After undergoing a $10 million hack over the weekend, decentralized finance protocol Rari Capital is coming up with a compensation plan to financially support its customers.
Specifically, as revealed via an official postmortem of the exploit on May 9th, the platform suffered financial damage equalling 2,600 Ether (ETH) – equivalent to 60% of every users’ fund in its Rari Capital Ethereum Pool. Rari enables automation for its yield farming via rebalancing users’ funds and pools.
Rari founder Jai Bhavnani reportedly disclosed that every protocol contributor cast their votes to send back the 2 million Rari Governance Token (RGT), previously dedicated to developer’s initiatives back to the project’s decentralized autonomous organization (DAO), for the reimbursement of users suffering from the hack.
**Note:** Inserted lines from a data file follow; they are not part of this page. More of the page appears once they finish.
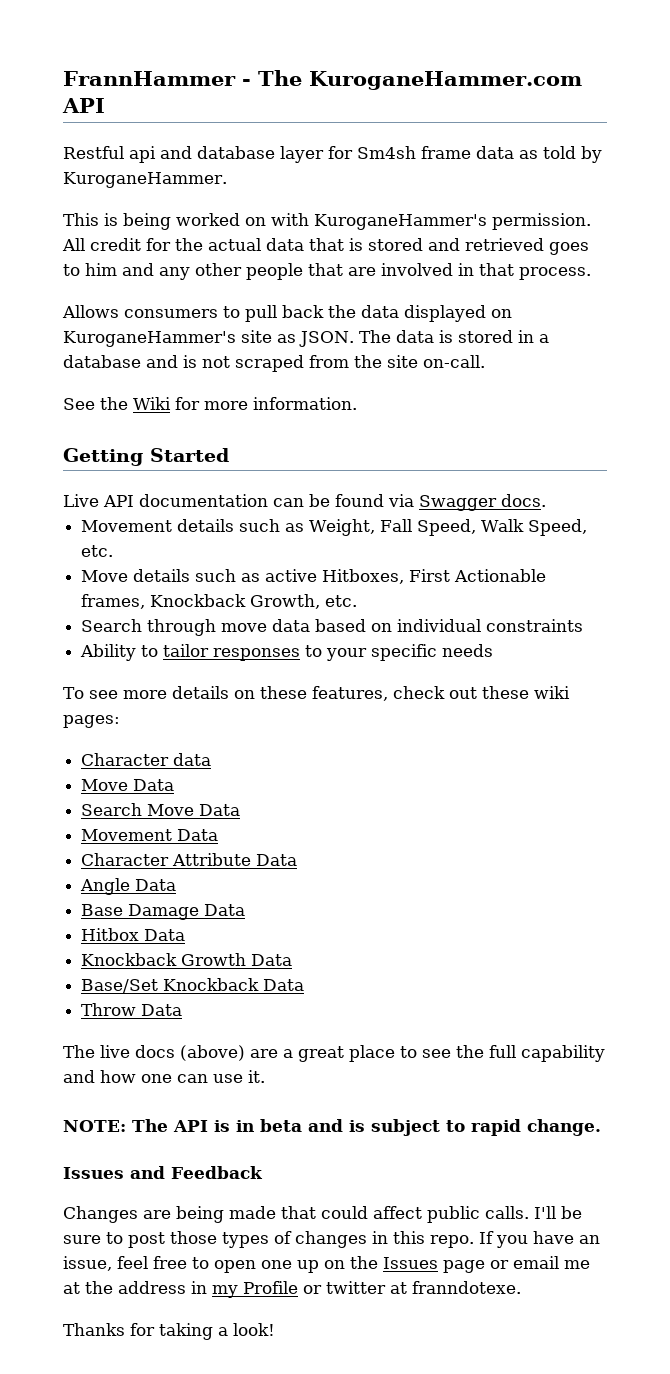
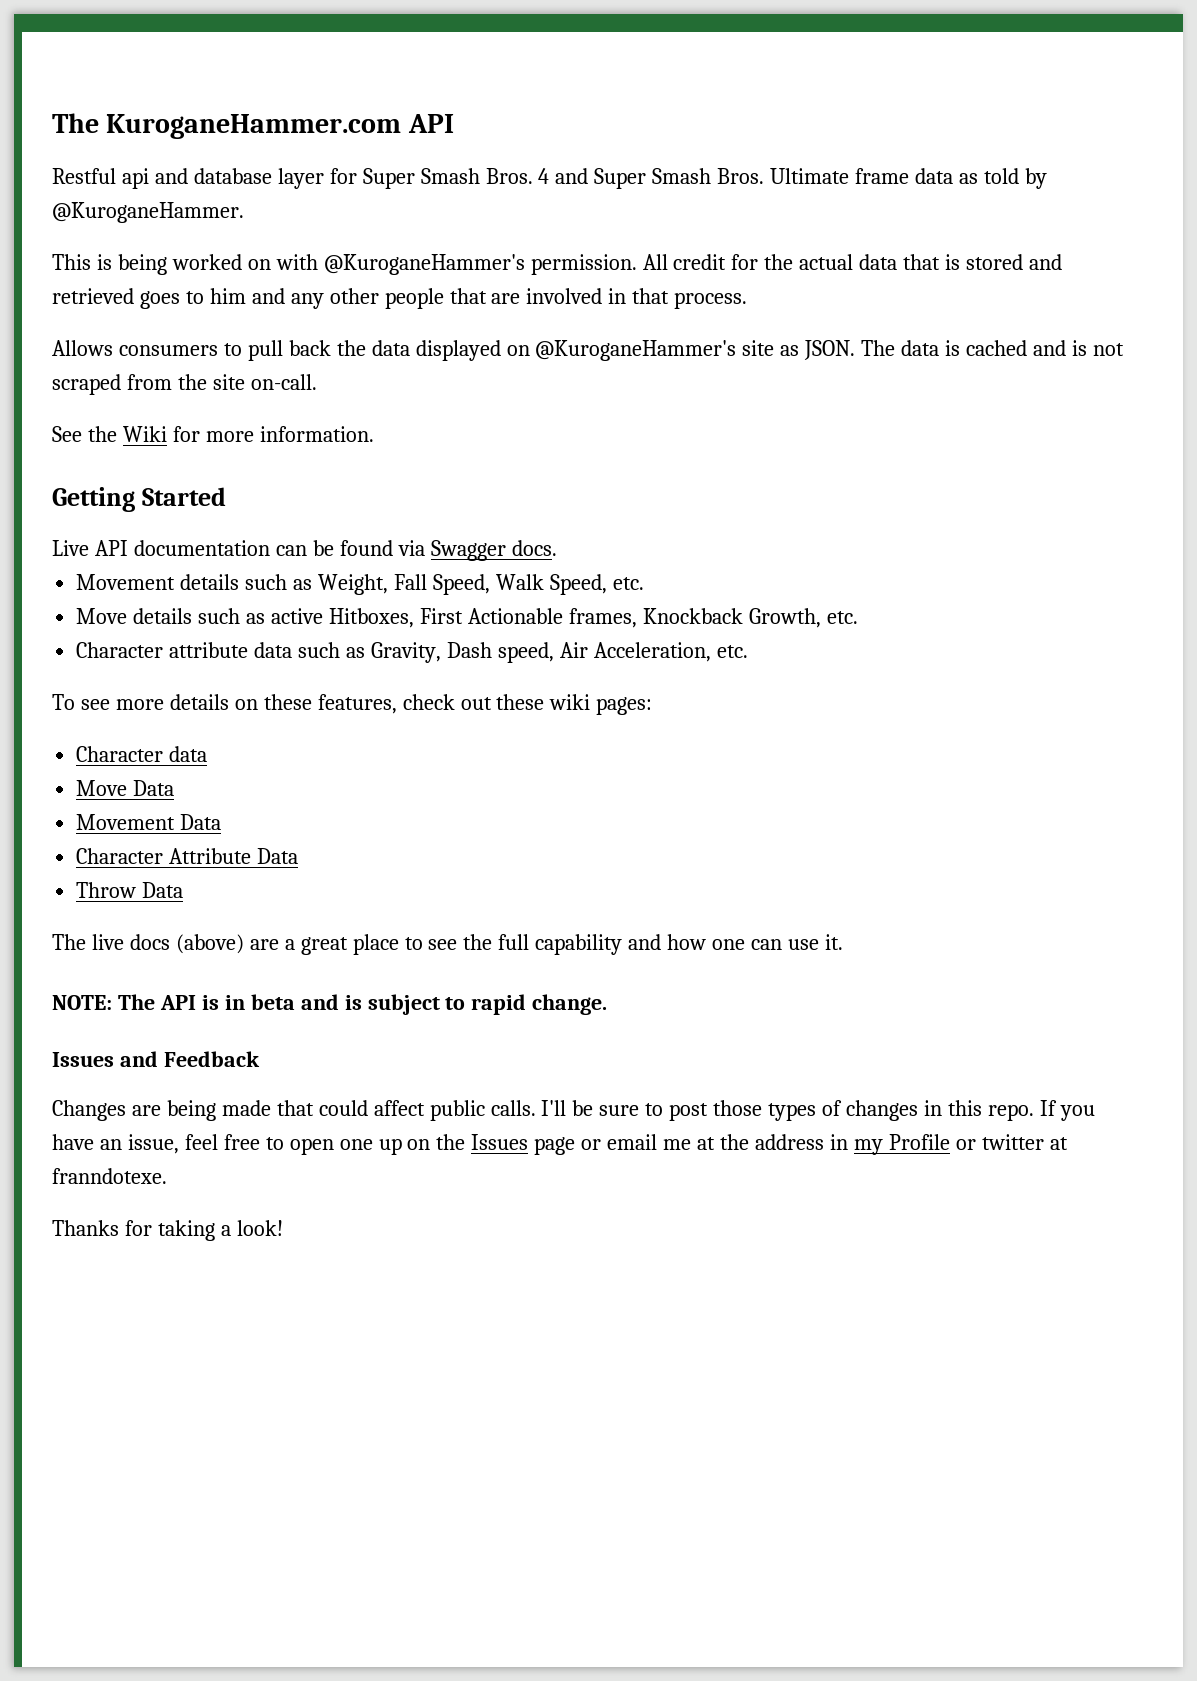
- FrannHammer - The KuroganeHammer.com API
+ The KuroganeHammer.com API
- Restful api and database layer for Sm4sh frame data as told by KuroganeHammer.
+ Restful api and database layer for Super Smash Bros. 4 and Super Smash Bros. Ultimate frame data as told by @KuroganeHammer.
- This is being worked on with KuroganeHammer's permission.
+ This is being worked on with @KuroganeHammer's permission.
- Allows consumers to pull back the data displayed on KuroganeHammer's site as JSON.
+ Allows consumers to pull back the data displayed on @KuroganeHammer's site as JSON.
- The data is stored in a database and is not scraped from the site on-call.
+ The data is cached and is not scraped from the site on-call.
- Search through move data based on individual constraints
- Ability to tailor responses to your specific needs
+ Character attribute data such as Gravity, Dash speed, Air Acceleration, etc.
- Search Move Data
- Angle Data
- Base Damage Data
- Hitbox Data
- Knockback Growth Data
- Base/Set Knockback Data

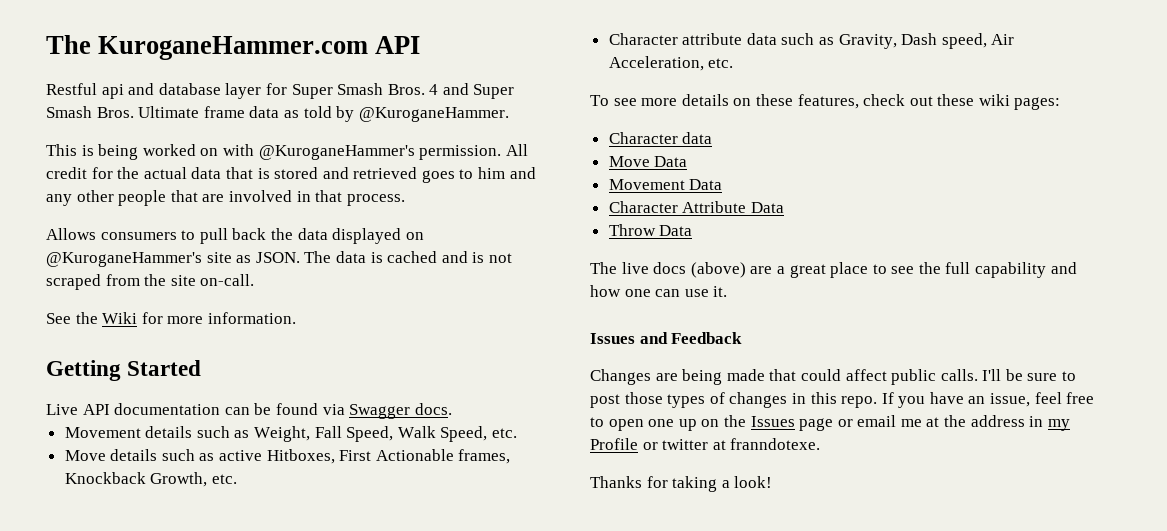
- NOTE: The API is in beta and is subject to rapid change.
Details of the distribution plan are reportedly still in the works by Rari Capital’s developers and community, Bhavnani reportedly claimed that tRGT token holders will have the eligibility to acquire a share of the DAO’s stablecoin reserves.
With the existing trading value for RGT reportedly standing at $13.36, the overall funds dedicated to the reimbursement will be equalling to approximately $26.7 million.
The Rari Capital Ethereum Pool reportedly makes deposits of ETH into Alpha Finance’s ibETH token, as included in its yield-generating methods. The hacker applied contract manipulation to withdraw additional funds compared to their initial deposit sum.
A flash loan was generated from the exchange dYdX in an effort to deposit ETH and make repeated withdrawals, draining the pool in the process.
The Rari Capital attack reportedly took place after a few recent significant exploits throughout the DeFi sphere, including ForceDAO losing $367,000 in April this year, and cross-chain DeFi protocol EasyFi losing up to $60 million on April 20th.